Various themes are present in Biochemistry that make it possible to see many connections with other biology and chemistry principles.  Biochemistry bridges these two disciplines in many ways; in explaining how principles of both disciplines govern the structure and function of organisms.  Reflecting back on the course and my studies, it has become apparent that the purpose of Biochemistry is to understand this bridge and how chemistry underlies and explains all biological processes (and how these individual chemical reactions might be targeted and altered to the advantage of the organism and to the disadvantage of disease).  Specific to this ”biochemical bridge”, three major themes have resounded through my  study of biochemistry and biochemical processes in the body:  chemical pathways and how they are interwoven, catalysis and control, and energy conversion.

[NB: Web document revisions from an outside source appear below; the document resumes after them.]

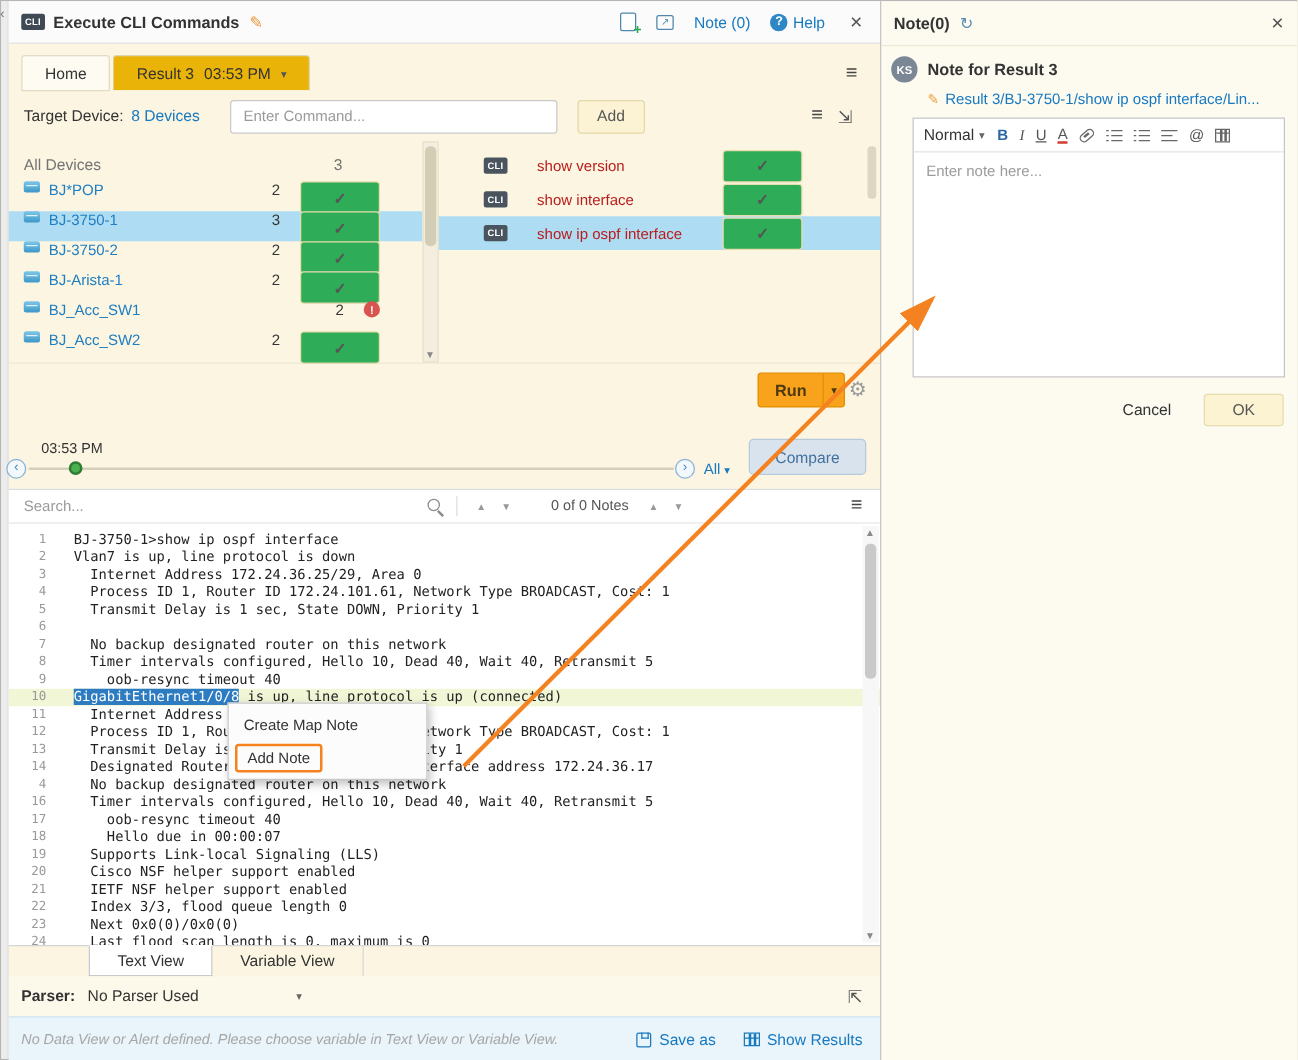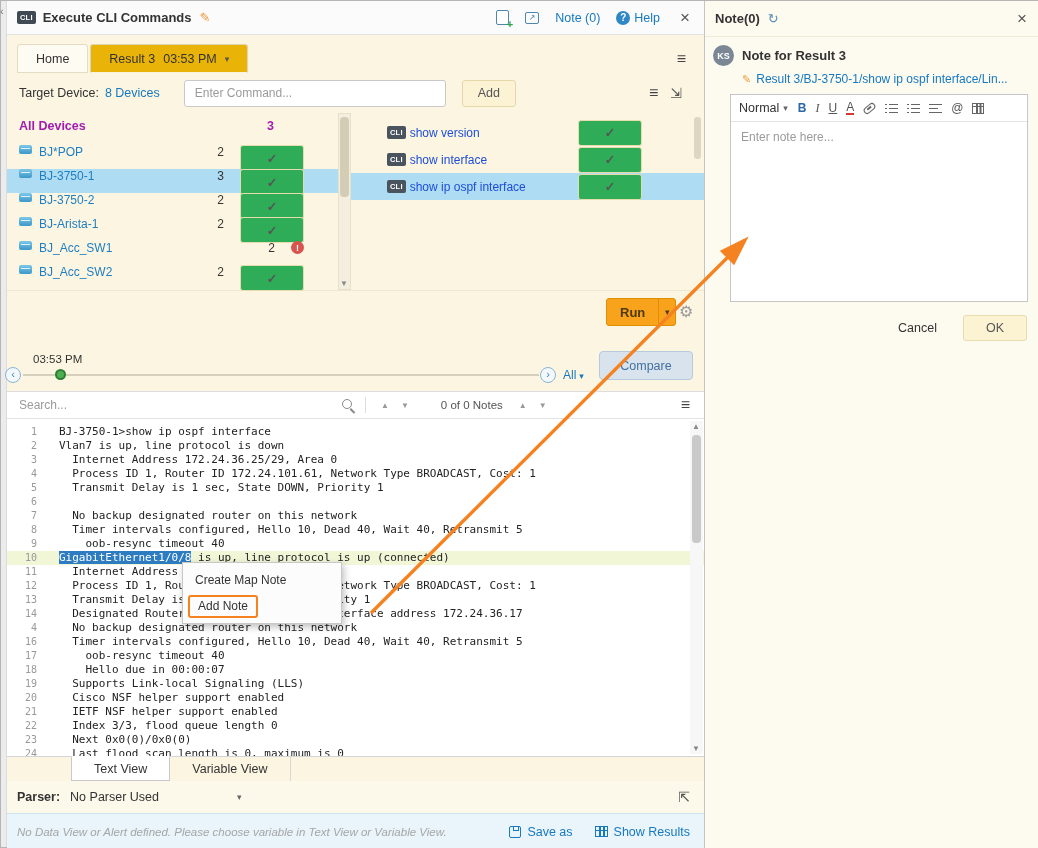--- a/index.html
+++ b/index.html
@@ -52,7 +52,7 @@
 
 .lists{height:178px;position:relative;flex:none;border-bottom:1px solid #eee8d2}
 .device-panel{position:absolute;left:0;top:0;width:331px;height:100%}
-.list-header{display:flex;align-items:flex-start;height:32px;padding:6px 64px 0 12px;font-weight:bold;font-size:12.5px;color:#a21caf}
+.list-header{display:flex;align-items:center;height:32px;padding:6px 64px 0 12px;font-weight:normal;font-size:12.5px;color:#737373}
 .lh-name{flex:1}
 .lh-count{width:20px;text-align:right}
 .dev-row{display:flex;height:24px;padding:0 34px 0 12px;cursor:pointer}

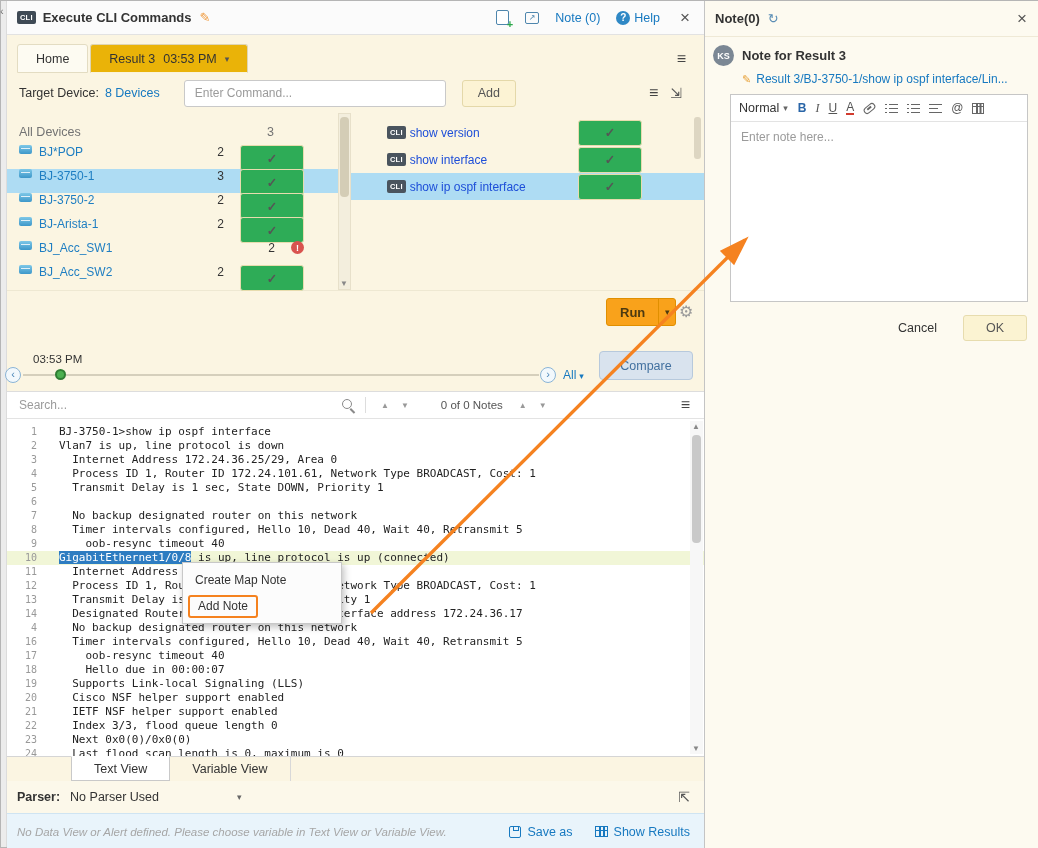--- a/index.html
+++ b/index.html
@@ -70,7 +70,7 @@
 .command-panel{position:absolute;left:344px;top:0;right:0;height:100%;padding-top:6px}
 .cmd-row{display:flex;align-items:center;height:27px;padding:0 62px 0 36px;cursor:pointer}
 .cmd-row.sel{background:#aedcf3}
-.cmd-label{margin-left:4px;color:#1d4ed8;font-size:12px;flex:1}
+.cmd-label{margin-left:24px;color:#b91c1c;font-size:12px;flex:1}
 .cmd-scroll{position:absolute;right:2px;top:4px;width:8px;height:168px}
 .cmd-scroll .thumb{position:absolute;top:0;left:0;width:7px;height:42px;background:#ddd6c2;border-radius:3px}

Chemical Pathways & How they are Interwoven

An organism’s processes are comprised of chemical pathways that consist of many series of chemical reactions and steps that involve various molecules that lead to the creation of structures and functions vital to the organism.  These pathways are also intricately interwoven in a way that allows that organism to change quickly and efficiently respond to its internal and external environment.  Various pathways or steps in pathways can turn "on" or "off' other processes.  For example, DNA replication in eukaryotes is initiated by a complex of proteins that bind to replicators.  Some of these proteins; appropriately named replication licensing factors (RLFs); are cytosolic, meaning they are located outside of the nucleus, in the cytosol, and are separated from the DNA by the nuclear membrane.  During cell mitosis the nuclear membrane dissolves.  This makes it possible for the cytosolic RLFs to gain access to binding to the origin recognition complex and DNA and begin replication.  Thus, the pathway for replication in eukaryotes is intricately linked with and dependent on the pathways of cell mitosis.  Induction of one set of pathways makes the other possible.  We also see many examples of interwoven pathways when we study the many pathways of metabolism, as many of the intermediates created in the chemical reactions of the catabolic pathways, are also used in anabolic pathways to build the molecules of life.  In this sense, the direction and which pathways are activated are adjusted based on the immediate needs of the organism.  In conclusion, the ways in which these chemical pathways are linked together and affect one another are vital to the proper functioning of the organism.

Catalysis and Control

Another very important theme of this “biochemical bridge” is catalysis.  So many of the reactions in various pathways are nonspontaneous and even those ones that are spontaneous, if left uncatalyzed, would happen far too slowly to prove any use to an organism that needs to continually adjust to rapid changes and stimuli.  As we have seen in every reaction in glycolysis, the citric acid cycle, electron transport chain, β oxidation, etc., an enzyme or enzyme complex is involved in every step, catalyzing each chemical reaction and providing chemical control points that allow various pathways to be activated and inhibited, depending on the current needs of the organism.  Previous to studying biochemistry, I had encountered the topic of enzymes in relation to their role in digestion and how they function in catabolic processes.  Continuing with this theme, we have studied the enzymes involved in the breakdown of glucose to pyruvate.  On the flip side, we have also studied the enzymes that catalyze gluconeogenesis reactions- those anabolic reactions that respond to the energy needs of the organism being fulfilled, so that glucose can be resynthesized, stored and used later, when energy supplies are low.  We have also seen how these enzymes can be turned on or off (by other enzymes!) and, thus, function as control points for the pathways that they catalyze.   Enzymes are essential to life processes.

Energy Conversion

Lastly, the theme of energy conversion is ever present throughout all biochemistry principles.  This energy conversion is the main theme in our studies of the various metabolic cycles.  Energy is created from each of the cycles and used to drive anabolic metabolism.  Each and every biomolecule requires energy in its production, every process that we have previously studied in anatomy and physiology involves use of energy converted and then transferred within the body.  Even the very processes of energy conversion require energy already converted and created by the body.  To be specific, in the glycolytic cycle, 2 ATP molecules are required in the series of reactions that convert a glucose molecule to 2 pyruvate molecules, a process which produces 4 ATP molecules for an energy-yield of +2 ATP.  We need ATP to make ATP! and other biomolecules too.